Violence, Gender & WASH Toolkit
Although the lack of access to appropriate WASH services is not the root cause of violence, it can lead to increased vulnerabilities to violence of varying forms, with incidences reported from a wide range of contexts (development and humanitarian).
For example, a lack of access to a toilet in or near the home or poor access to water supply can lead to women and children defecating in the open after dark or having to walk long distances to collect water. This in turn can increase their vulnerability to harassment and violence, including sexual violence.
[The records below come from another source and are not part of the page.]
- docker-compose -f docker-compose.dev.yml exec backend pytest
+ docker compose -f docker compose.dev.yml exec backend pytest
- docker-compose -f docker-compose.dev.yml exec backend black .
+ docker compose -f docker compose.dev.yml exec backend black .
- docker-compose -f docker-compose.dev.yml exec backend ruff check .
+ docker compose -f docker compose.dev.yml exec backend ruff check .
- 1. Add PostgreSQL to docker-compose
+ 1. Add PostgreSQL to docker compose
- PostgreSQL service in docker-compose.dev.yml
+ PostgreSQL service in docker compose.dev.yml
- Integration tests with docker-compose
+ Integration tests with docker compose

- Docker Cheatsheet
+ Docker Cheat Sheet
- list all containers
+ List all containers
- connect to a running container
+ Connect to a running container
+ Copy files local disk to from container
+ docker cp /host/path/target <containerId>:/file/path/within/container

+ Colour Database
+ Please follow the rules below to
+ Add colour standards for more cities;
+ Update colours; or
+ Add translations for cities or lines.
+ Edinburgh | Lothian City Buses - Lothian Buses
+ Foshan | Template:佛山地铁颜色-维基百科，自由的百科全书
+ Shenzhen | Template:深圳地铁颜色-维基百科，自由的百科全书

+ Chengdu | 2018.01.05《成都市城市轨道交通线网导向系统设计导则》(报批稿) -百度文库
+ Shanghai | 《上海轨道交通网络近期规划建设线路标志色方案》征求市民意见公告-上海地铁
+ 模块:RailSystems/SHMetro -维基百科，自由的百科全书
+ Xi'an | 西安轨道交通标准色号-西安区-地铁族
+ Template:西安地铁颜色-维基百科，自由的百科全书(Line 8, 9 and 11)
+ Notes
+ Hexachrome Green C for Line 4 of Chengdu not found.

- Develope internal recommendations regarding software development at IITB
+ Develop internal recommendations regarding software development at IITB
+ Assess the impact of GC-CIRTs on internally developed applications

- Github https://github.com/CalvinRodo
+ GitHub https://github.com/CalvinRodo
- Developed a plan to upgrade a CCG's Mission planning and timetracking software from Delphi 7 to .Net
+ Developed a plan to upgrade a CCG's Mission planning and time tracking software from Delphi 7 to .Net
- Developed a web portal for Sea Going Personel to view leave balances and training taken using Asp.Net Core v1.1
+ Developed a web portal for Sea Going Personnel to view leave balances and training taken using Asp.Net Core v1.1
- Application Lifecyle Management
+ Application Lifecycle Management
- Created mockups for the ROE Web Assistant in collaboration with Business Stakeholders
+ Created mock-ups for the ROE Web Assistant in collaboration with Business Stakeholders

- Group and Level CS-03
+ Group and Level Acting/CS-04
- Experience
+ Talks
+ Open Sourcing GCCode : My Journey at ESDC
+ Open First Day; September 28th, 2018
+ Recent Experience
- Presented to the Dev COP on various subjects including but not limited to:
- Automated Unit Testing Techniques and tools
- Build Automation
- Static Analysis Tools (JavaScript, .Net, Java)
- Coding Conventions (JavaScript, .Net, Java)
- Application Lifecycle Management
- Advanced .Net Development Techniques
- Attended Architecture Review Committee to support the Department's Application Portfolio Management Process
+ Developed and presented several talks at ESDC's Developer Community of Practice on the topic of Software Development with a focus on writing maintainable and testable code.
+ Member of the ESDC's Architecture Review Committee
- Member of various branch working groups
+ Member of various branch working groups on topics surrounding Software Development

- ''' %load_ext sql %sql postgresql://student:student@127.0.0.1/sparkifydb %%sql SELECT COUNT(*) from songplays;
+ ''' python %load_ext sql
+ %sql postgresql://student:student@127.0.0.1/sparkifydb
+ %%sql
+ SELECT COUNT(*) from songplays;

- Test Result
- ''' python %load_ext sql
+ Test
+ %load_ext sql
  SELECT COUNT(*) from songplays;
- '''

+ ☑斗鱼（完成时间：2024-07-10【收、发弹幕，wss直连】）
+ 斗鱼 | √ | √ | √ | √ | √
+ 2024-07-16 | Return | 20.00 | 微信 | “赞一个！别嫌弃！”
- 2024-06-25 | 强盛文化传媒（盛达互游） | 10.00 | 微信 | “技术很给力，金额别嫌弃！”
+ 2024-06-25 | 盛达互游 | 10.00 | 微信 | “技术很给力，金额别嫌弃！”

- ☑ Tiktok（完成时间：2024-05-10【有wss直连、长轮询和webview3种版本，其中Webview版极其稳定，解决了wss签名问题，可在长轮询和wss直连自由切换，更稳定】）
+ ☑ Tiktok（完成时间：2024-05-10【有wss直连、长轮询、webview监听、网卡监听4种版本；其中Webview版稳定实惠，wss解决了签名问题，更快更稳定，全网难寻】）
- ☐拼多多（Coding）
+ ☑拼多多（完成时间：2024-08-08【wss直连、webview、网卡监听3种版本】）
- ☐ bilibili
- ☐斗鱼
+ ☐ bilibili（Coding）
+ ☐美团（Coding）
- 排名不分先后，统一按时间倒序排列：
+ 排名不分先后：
A lack of easy access to water can also lead to tensions in the household or fights between neighbours or other users, particularly where water is scarce.
In response, SHARE has developed a Practitioner’s Toolkit on Violence, Gender and WASH in order to:
- Shed light on the intricacies of this link
- Raise awareness on types of violence which can occur with linkages to WASH
- Offer practical guidance to practitioners on how to improve their programming and services to minimise the risks of gender-based and other types of violence, as well as how to respond to incidents of violence should they occur
Co-published by 27 organisations (see this poster for the full list), the toolkit brings together evidence, best practice, tools and policy responses to help make WASH safer and more effective – particularly for women and girls and people from marginalised groups.
The toolkit was presented to DFID during World Toilet Day (2013) and was officially launched at LSHTM on the 9th June 2014. Since then, professionals working in over 40 different countries and working for 132 different organisations/institutions have received copies and examples of its usage abound.